# Problem to work on
Omit every picture. Return all other data as it stands.

# The data
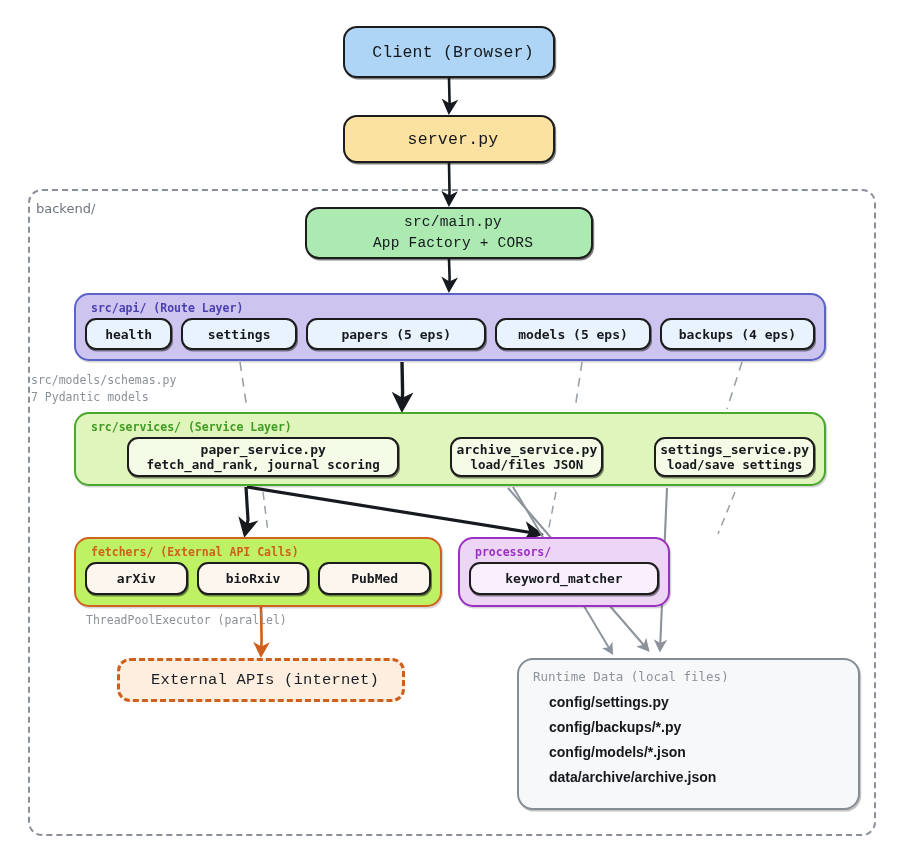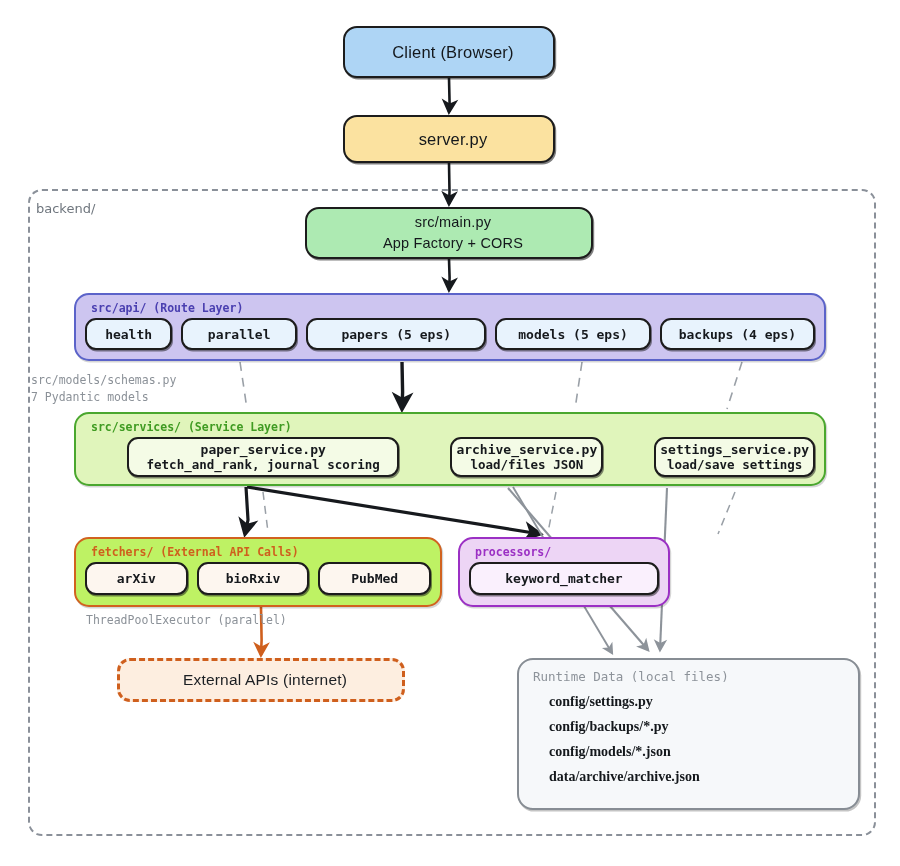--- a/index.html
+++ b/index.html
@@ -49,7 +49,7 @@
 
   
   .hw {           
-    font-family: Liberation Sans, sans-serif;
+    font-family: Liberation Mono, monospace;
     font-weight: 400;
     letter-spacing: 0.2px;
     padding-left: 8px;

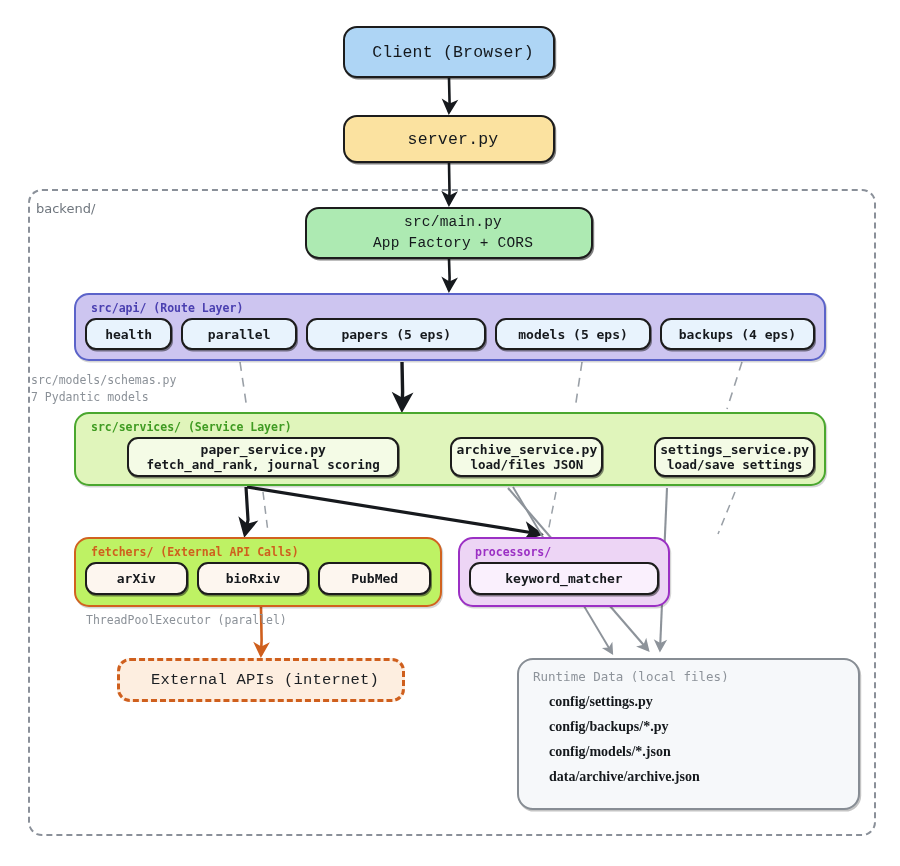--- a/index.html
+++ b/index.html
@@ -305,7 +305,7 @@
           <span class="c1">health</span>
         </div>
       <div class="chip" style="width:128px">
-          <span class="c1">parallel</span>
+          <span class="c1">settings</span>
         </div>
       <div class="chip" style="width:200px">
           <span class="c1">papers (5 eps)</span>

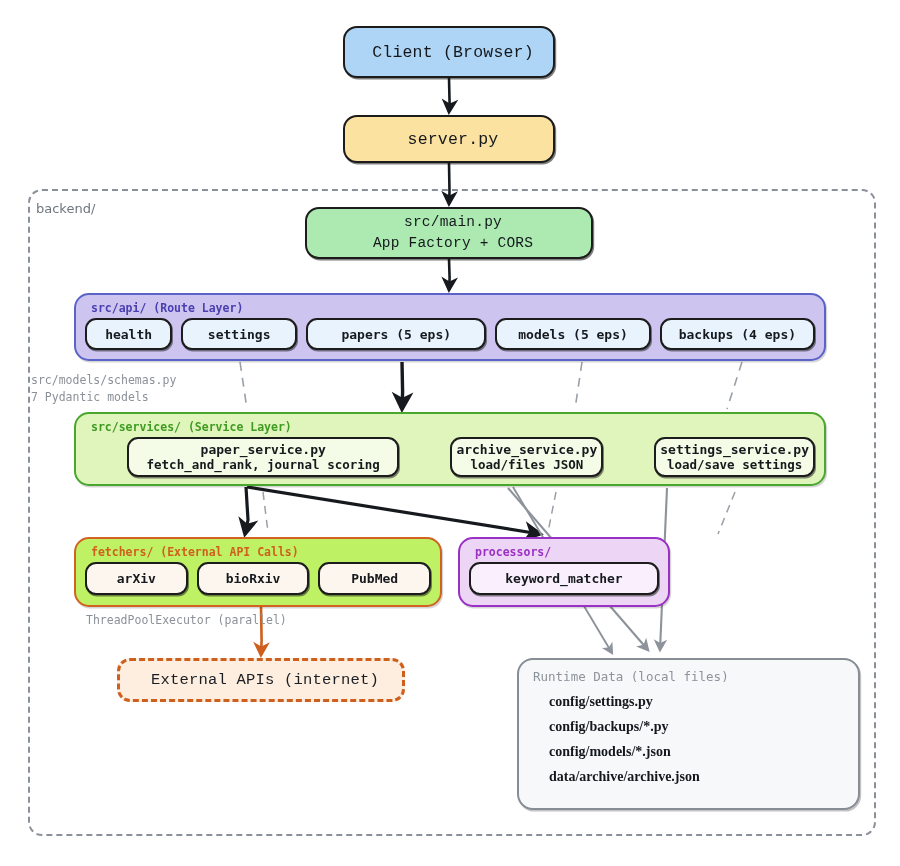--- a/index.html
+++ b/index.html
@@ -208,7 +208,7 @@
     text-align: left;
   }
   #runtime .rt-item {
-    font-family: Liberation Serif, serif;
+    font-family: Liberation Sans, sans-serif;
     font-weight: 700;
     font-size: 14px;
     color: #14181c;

# Solved exercise
--- a/index.html
+++ b/index.html
@@ -49,7 +49,7 @@
 
   
   .hw {           
-    font-family: Liberation Sans, sans-serif;
+    font-family: Liberation Mono, monospace;
     font-weight: 400;
     letter-spacing: 0.2px;
     padding-left: 8px;

--- a/index.html
+++ b/index.html
@@ -305,7 +305,7 @@
           <span class="c1">health</span>
         </div>
       <div class="chip" style="width:128px">
-          <span class="c1">parallel</span>
+          <span class="c1">settings</span>
         </div>
       <div class="chip" style="width:200px">
           <span class="c1">papers (5 eps)</span>

--- a/index.html
+++ b/index.html
@@ -208,7 +208,7 @@
     text-align: left;
   }
   #runtime .rt-item {
-    font-family: Liberation Serif, serif;
+    font-family: Liberation Sans, sans-serif;
     font-weight: 700;
     font-size: 14px;
     color: #14181c;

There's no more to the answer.